In [1]:
import pandas as pd
import sqlalchemy as sql
import matplotlib.pyplot as plt
%matplotlib notebook

from tqdm import tqdm

# Data Dictionary
- remember there is no data for last order per customer

#### orders (415k rows): fact table, one record per order, includes useful time dimensions
- order_id: order identifier
- user_id: customer identifier
- order_number: the order sequence number for this user (1 = first, n = nth)
- order_dow: the day of the week the order was placed on
- Order_hour_of_day: hour of day the order was placed
- Days_since_prior_order: Number of days since that customer placed their previous order (NA for order_number = 1)

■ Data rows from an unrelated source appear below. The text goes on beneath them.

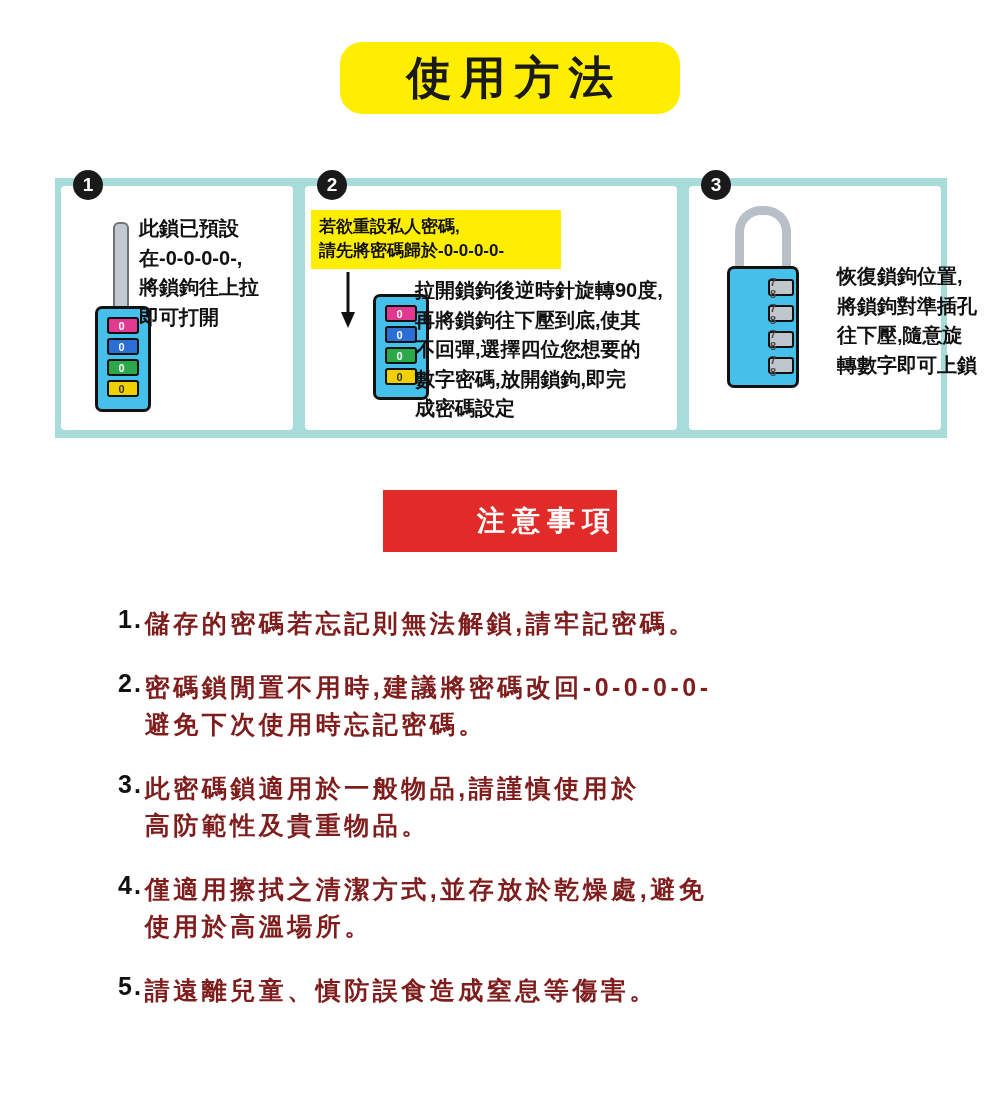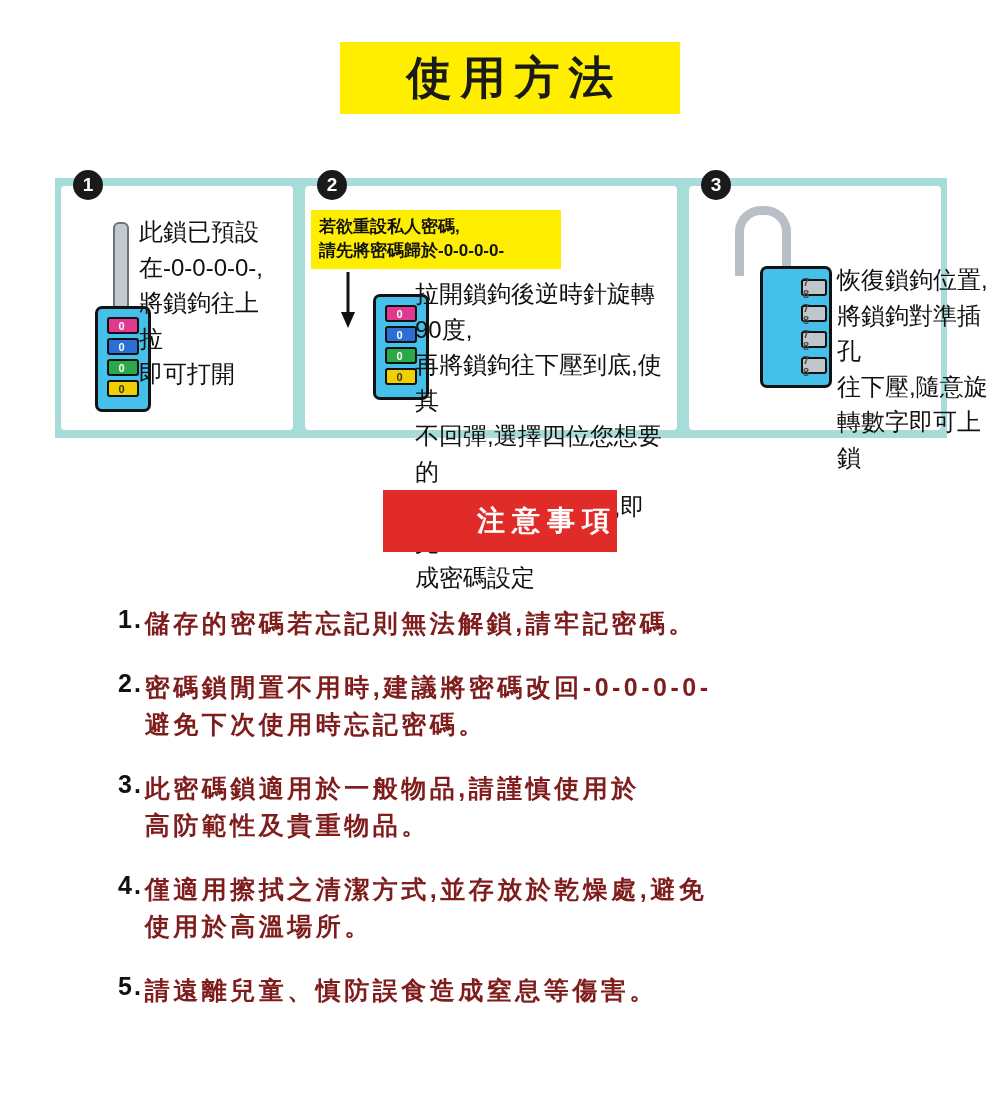--- a/index.html
+++ b/index.html
@@ -21,7 +21,7 @@
     left: 340px; top: 42px;
     width: 340px; height: 72px;
     background: #ffee00;
-    display: flex; align-items: center; justify-content: center;
+    display: flex; align-items: center; justify-content: center; border-radius: 22px;
   }
   .title-text {
     font-size: 45px;

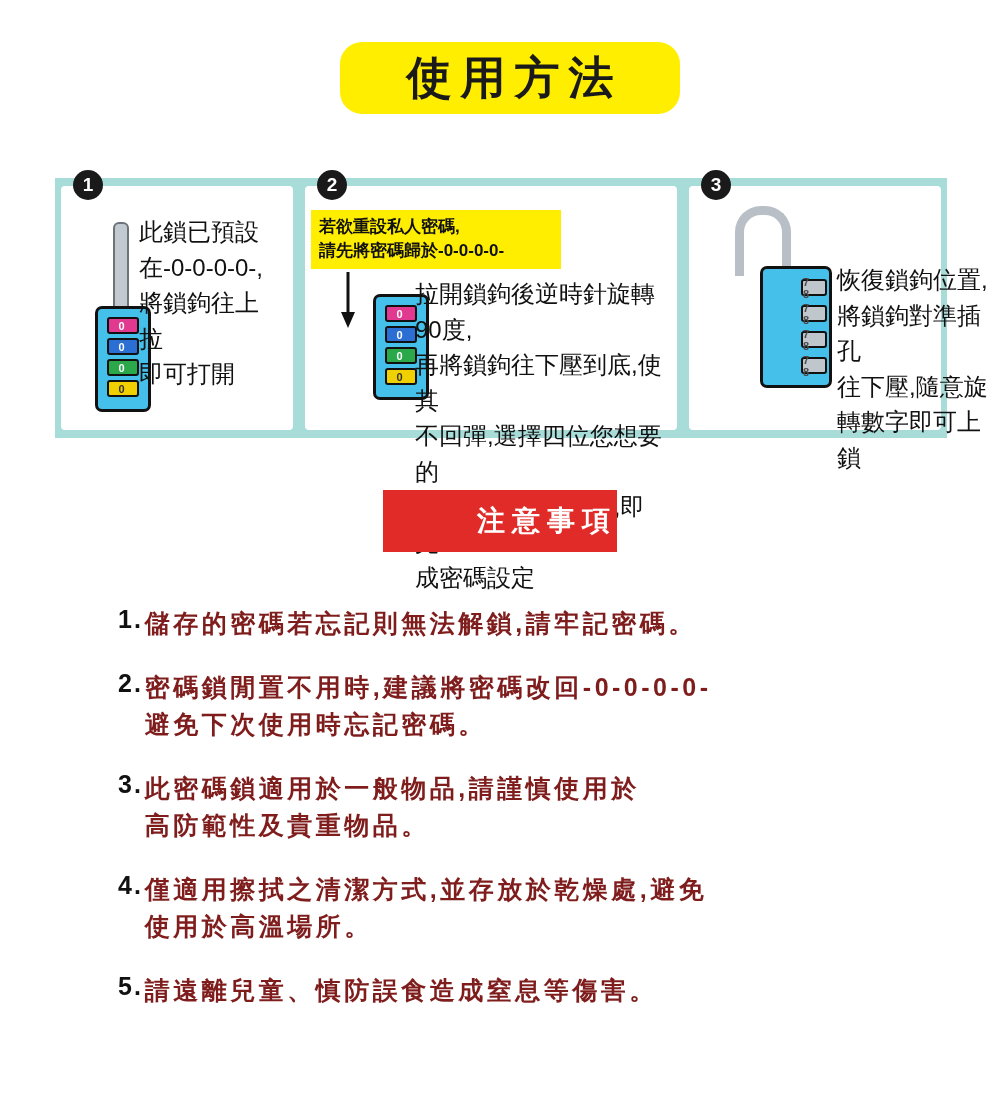--- a/index.html
+++ b/index.html
@@ -70,10 +70,10 @@
 
   .txt {
     position: absolute;
-    font-size: 24px;
+    font-size: 20px;
     line-height: 1.48;
     color: #111111;
-    font-weight: 400;
+    font-weight: 700;
     white-space: pre-line;
   }
 

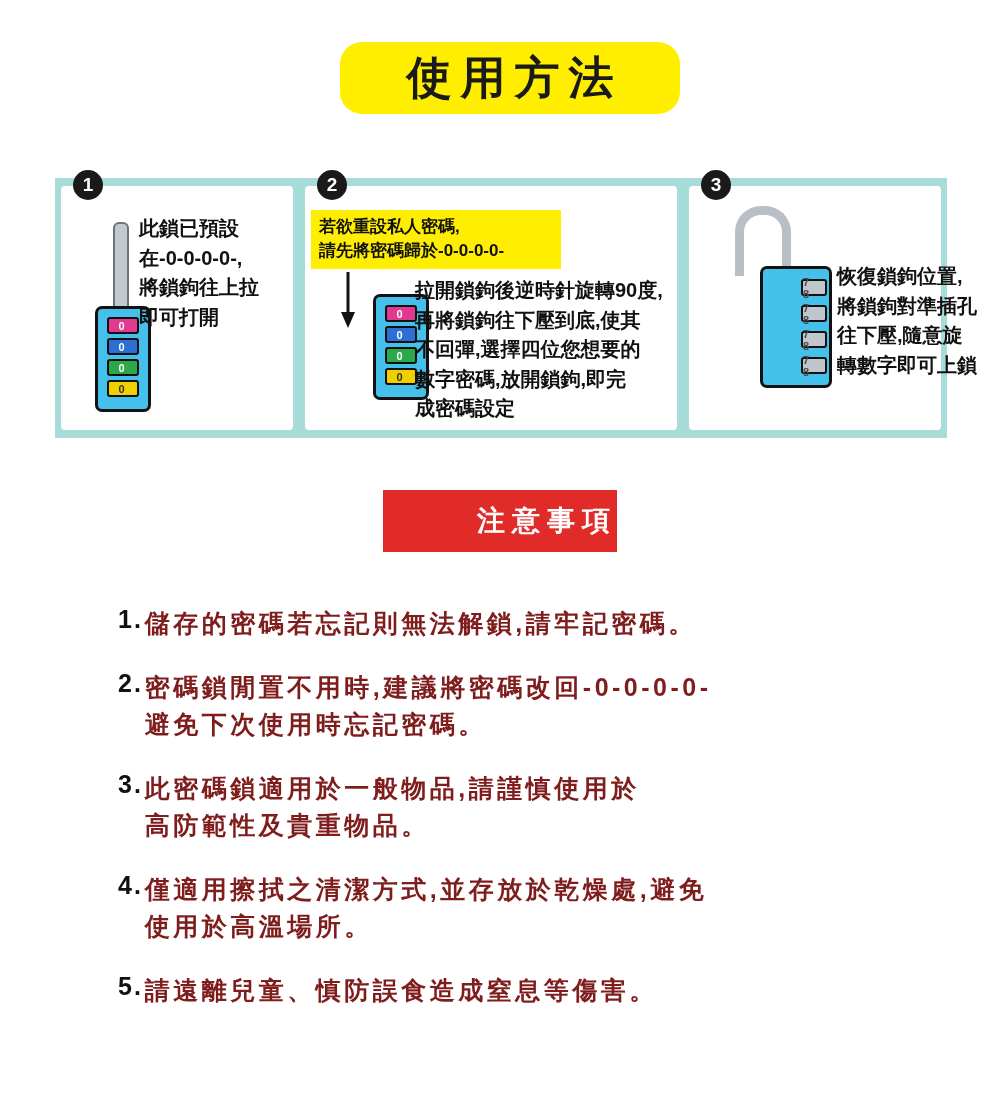--- a/index.html
+++ b/index.html
@@ -243,7 +243,7 @@
       <div class="step-body">
         <div class="lock" style="left:22px; top:20px; width:110px; height:200px;">
           <div class="shackle" style="left:24px; top:0px; width:56px; height:70px;"></div>
-          <div class="body" style="left:16px; top:60px; width:72px; height:122px;margin-left:33px;">
+          <div class="body" style="left:16px; top:60px; width:72px; height:122px;">
             <div class="dial d-grey" style="left:38px; top:10px; width:26px;">7 8</div>
             <div class="dial d-grey" style="left:38px; top:36px; width:26px;">7 8</div>
             <div class="dial d-grey" style="left:38px; top:62px; width:26px;">7 8</div>

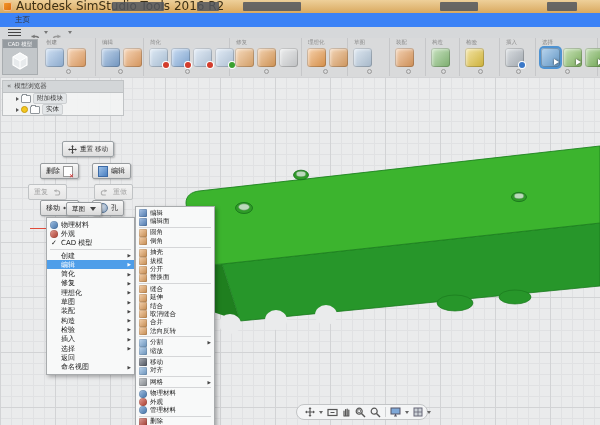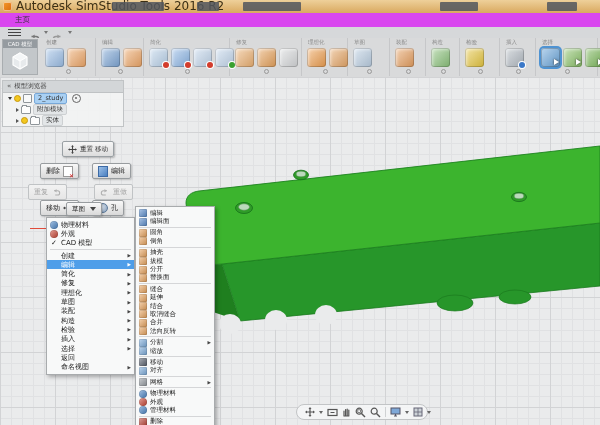--- a/index.html
+++ b/index.html
@@ -17,7 +17,7 @@
   .tbk.b4{left:440px;width:38px}.tbk.b5{left:547px;width:30px}
 
   
-  .tabbar{position:absolute;left:0;top:13px;width:600px;height:14px;background:#d946ef;border-bottom:1px solid #b7bbbd;}
+  .tabbar{position:absolute;left:0;top:13px;width:600px;height:14px;background:#3b82f6;border-bottom:1px solid #b7bbbd;}
   .tab{position:absolute;top:0;height:14px;line-height:14px;font-size:7.5px;color:#333;}
   .tab.home{left:6px;padding:0 9px;}
   .tab.active{left:50px;width:100px;background:#f3f5f6;border:1px solid #a9adb0;border-bottom:none;

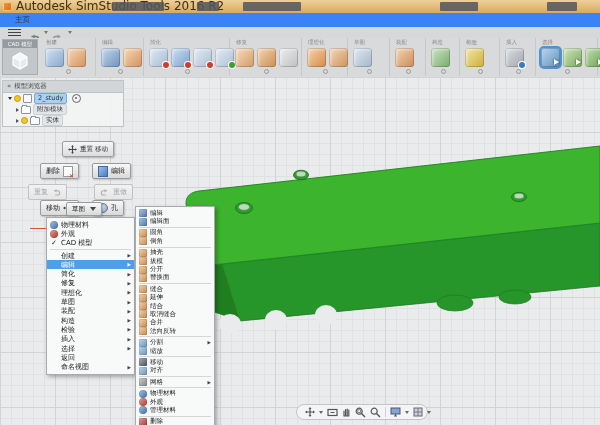--- a/index.html
+++ b/index.html
@@ -308,13 +308,6 @@
       <span class="bchev">«</span>
       <span>模型浏览器</span>
     </div>
-    <div class="trow pl1">
-      <span class="exp open"></span>
-      <span class="bulb"></span>
-      <span class="comp"></span>
-      <span class="tlabel selpill">2_study</span>
-      <span class="radio"></span>
-    </div>
     <div class="trow pl2">
       <span class="exp"></span>
       <span class="fold"></span>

#### order_products (3.9M rows): fact table, one record per order, per product
_except for last order by a customer_
- order_id: foreign key
- product_id: foreign key
- add_to_cart_order: order in which each product was added to cart
- reordered: 1 if this product has been ordered by this user in the past, 0 otherwise

#### products (50k rows): Dimension table for product info
- product_id: product identifier
- product_name: name of the product
- aisle_id: foreign key
- department_id: foreign key

#### aisles (134 rows): Dimension table for aisle info
- aisle_id: aisle identifier
- aisle: the name of the aisle

#### departments (21 rows): Dimension table for department info
- department_id: department identifier
- department: the name of the department


In [2]:
engine = sql.create_engine('sqlite:///instacart.db')
db = {}

In [3]:
for table in ['orders', 'order_products', 'products', 'aisles', 'departments',]:
    db[table] = pd.read_sql_table(table, engine, index_col=0,)

In [4]:
# aliases
orders = db['orders']
orders.set_index('order_id', inplace=True)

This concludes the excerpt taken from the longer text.